Seu filho não viu as meninas de Zefa crescerem, nem podia saber se gostava de menina ou menino. Não sabia o que eram essas coisas, nem se havia outras coisas senão o sono sem sonho que alimentava seus dias. Vez em quando, de ano em ano, quando o menino fazia aniversário, sua mãe se empenhava em comprar alguma coisa e lhe preparava um café especial com manteiga no pão, leite e o biscoito que toda hora passa na televisão. De novela ela se ocupava. Da vida dos outros também. O menino então se vestia com qualquer roupa diferente das que dormia e sentava na porta da rua sem amigos, sem pipa, sem carrinho. Nem um bolinho para cantar parabéns. Nem um beijo desejando saúde, felicidades, essas coisas. O menino voltava para o quarto ao entardecer e se estendia sem pensar em nada, apenas em dormir para viver.
Foi numa época de calor infernal que uma barulheira na rua fez mudar seu destino. O menino chegou à janela sem vontade e viu a trupe que animava aquela tarde. Palhaço, locutor, caminhão, trapezista, chipanzé, adestrador, bailarinas e até um anão. As pernas deitadas do menino, sem força, saíram atrás do circo como se dançassem sem ritmo, acompanhando o leão. Viu, surpreso, o levantar das lonas, a arrumação do picadeiro, as jaulas, o cansaço, a tristeza dos animais. Havia uma identificação com algo que não conseguia explicar. Encontrou um colchão ao lado dos cavalos esmirrados e voltou a fazer o de sempre. A turma do circo, sem se dar conta da novidade, seguia sua rotinha de ensaios e do que chamavam de cuidados. Como naquela jaula nunca havia nada, nem ninguém, não davam comida ao menino e talvez por isso, o público começou a visitar aquela atração escondida nos fundos da lona, quieta, deitada, magra. Virou a sensação daquela temporada. Sua mãe, vendo o acontecido, aplaudia e dizia em voz alta: “Eu sempre soube que daria para alguma coisa!”

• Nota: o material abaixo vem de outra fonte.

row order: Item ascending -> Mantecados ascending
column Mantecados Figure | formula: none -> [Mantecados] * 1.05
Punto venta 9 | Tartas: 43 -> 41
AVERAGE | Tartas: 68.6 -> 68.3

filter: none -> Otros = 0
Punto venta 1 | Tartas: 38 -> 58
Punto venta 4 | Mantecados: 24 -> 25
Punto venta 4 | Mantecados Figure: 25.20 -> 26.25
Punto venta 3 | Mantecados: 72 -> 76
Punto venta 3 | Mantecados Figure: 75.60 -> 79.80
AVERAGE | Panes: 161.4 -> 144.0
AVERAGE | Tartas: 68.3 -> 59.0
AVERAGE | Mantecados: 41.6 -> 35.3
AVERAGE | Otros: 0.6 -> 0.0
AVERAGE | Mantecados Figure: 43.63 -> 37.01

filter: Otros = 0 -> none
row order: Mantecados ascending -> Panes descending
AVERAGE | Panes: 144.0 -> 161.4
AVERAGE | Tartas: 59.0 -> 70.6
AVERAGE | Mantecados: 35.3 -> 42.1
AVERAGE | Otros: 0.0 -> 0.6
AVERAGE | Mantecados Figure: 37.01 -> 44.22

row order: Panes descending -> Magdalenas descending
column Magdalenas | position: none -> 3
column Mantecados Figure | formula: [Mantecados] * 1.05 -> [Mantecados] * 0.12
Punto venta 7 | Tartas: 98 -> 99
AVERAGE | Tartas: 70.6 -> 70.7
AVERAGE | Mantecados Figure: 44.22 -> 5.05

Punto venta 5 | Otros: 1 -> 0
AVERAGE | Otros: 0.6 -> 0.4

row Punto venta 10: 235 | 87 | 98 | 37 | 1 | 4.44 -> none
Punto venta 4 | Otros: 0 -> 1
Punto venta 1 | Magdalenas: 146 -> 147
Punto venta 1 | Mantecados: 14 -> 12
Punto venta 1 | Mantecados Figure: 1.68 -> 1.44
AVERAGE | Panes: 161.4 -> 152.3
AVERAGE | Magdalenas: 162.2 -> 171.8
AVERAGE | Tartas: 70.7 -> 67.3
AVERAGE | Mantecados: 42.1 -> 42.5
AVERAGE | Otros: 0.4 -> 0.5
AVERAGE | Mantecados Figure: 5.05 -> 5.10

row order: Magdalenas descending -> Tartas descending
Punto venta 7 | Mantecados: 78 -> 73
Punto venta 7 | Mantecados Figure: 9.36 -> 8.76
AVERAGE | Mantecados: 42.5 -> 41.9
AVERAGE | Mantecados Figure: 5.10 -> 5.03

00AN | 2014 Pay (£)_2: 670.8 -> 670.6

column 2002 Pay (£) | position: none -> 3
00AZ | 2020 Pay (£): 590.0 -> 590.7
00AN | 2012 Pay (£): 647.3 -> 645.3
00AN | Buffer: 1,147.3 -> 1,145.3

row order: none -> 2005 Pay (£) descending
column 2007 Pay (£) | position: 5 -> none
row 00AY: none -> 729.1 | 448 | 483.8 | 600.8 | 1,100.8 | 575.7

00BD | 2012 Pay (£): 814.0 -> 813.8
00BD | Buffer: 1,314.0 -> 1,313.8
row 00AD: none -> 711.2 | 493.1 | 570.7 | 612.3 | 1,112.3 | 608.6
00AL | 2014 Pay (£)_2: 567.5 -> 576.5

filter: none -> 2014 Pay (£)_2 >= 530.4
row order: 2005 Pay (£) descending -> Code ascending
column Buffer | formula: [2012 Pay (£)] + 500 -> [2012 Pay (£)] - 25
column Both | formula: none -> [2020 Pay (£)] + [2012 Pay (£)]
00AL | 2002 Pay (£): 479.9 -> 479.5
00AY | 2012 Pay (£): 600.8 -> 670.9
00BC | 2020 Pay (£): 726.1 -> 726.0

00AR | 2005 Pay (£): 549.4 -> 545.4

quarta-feira, 1 de junho de 2011

A peruca de Renata Sorrah

Ela saiu numa sexta a tarde para fazer algumas compras: esmalte e batom bem vermelhos, uma camisola verde-água e uma peruca loira. Andou ruas e ruas e ruas de uma cidade vazia, oca de tudo, sem encontrar a tal peruca.

Entrou num salão que exibia na vitrine um manequim loiríssimo de cabelo chanel e franja a la Renata Sorrah ou seria Regina Duarte? Enfim... experimentou a peruca, pechinchou o preço e guardou numa rede a jóia dourada.

- Ficou muito bem na senhora! Elogiou a vendedora.
- Não, minha filha, não é para mim. É para meu filho, ele é a Marilyn Monroe.